■ Problem description ■
Transcribe the listing below in full, keeping every line exactly as it is.
*** Material for the task
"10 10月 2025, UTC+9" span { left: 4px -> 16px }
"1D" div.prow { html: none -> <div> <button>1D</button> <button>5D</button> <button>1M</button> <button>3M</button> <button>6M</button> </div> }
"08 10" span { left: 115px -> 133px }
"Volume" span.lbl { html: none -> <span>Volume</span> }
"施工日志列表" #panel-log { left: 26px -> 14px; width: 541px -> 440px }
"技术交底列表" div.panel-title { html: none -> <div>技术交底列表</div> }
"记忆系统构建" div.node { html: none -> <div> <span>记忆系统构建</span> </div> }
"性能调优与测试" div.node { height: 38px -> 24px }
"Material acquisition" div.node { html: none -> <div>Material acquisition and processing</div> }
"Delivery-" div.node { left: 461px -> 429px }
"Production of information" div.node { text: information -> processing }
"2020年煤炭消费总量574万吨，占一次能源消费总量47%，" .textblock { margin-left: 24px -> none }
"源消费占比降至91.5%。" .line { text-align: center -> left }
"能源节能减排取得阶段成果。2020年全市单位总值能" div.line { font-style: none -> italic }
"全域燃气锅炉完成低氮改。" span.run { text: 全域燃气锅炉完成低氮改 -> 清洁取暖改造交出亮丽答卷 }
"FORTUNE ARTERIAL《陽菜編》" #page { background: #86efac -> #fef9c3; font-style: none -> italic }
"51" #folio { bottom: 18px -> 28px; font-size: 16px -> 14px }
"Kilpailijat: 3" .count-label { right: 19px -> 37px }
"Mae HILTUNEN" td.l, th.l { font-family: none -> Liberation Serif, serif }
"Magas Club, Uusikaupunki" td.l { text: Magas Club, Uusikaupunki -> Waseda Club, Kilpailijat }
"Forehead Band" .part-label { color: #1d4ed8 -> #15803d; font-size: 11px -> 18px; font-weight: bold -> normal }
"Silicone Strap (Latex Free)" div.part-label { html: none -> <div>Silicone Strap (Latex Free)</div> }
******
■ Answer to this problem ■
"10 10月 2025, UTC+9" span { left: 4px -> 16px }
"1D" div.prow { html: none -> <div> <button>1D</button> <button>5D</button> <button>1M</button> <button>3M</button> <button>6M</button> </div> }
"08 10" span { left: 115px -> 133px }
"Volume" span.lbl { html: none -> <span>Volume</span> }
"施工日志列表" #panel-log { left: 26px -> 14px; width: 541px -> 440px }
"技术交底列表" div.panel-title { html: none -> <div>技术交底列表</div> }
"记忆系统构建" div.node { html: none -> <div> <span>记忆系统构建</span> </div> }
"性能调优与测试" div.node { height: 38px -> 24px }
"Material acquisition" div.node { html: none -> <div>Material acquisition and processing</div> }
"Delivery-" div.node { left: 461px -> 429px }
"Production of information" div.node { text: information -> processing }
"2020年煤炭消费总量574万吨，占一次能源消费总量47%，" .textblock { margin-left: 24px -> none }
"源消费占比降至91.5%。" .line { text-align: center -> left }
"能源节能减排取得阶段成果。2020年全市单位总值能" div.line { font-style: none -> italic }
"全域燃气锅炉完成低氮改。" span.run { text: 全域燃气锅炉完成低氮改 -> 清洁取暖改造交出亮丽答卷 }
"FORTUNE ARTERIAL《陽菜編》" #page { background: #86efac -> #fef9c3; font-style: none -> italic }
"51" #folio { bottom: 18px -> 28px; font-size: 16px -> 14px }
"Kilpailijat: 3" .count-label { right: 19px -> 37px }
"Mae HILTUNEN" td.l, th.l { font-family: none -> Liberation Serif, serif }
"Magas Club, Uusikaupunki" td.l { text: Magas Club, Uusikaupunki -> Waseda Club, Kilpailijat }
"Forehead Band" .part-label { color: #1d4ed8 -> #15803d; font-size: 11px -> 18px; font-weight: bold -> normal }
"Silicone Strap (Latex Free)" div.part-label { html: none -> <div>Silicone Strap (Latex Free)</div> }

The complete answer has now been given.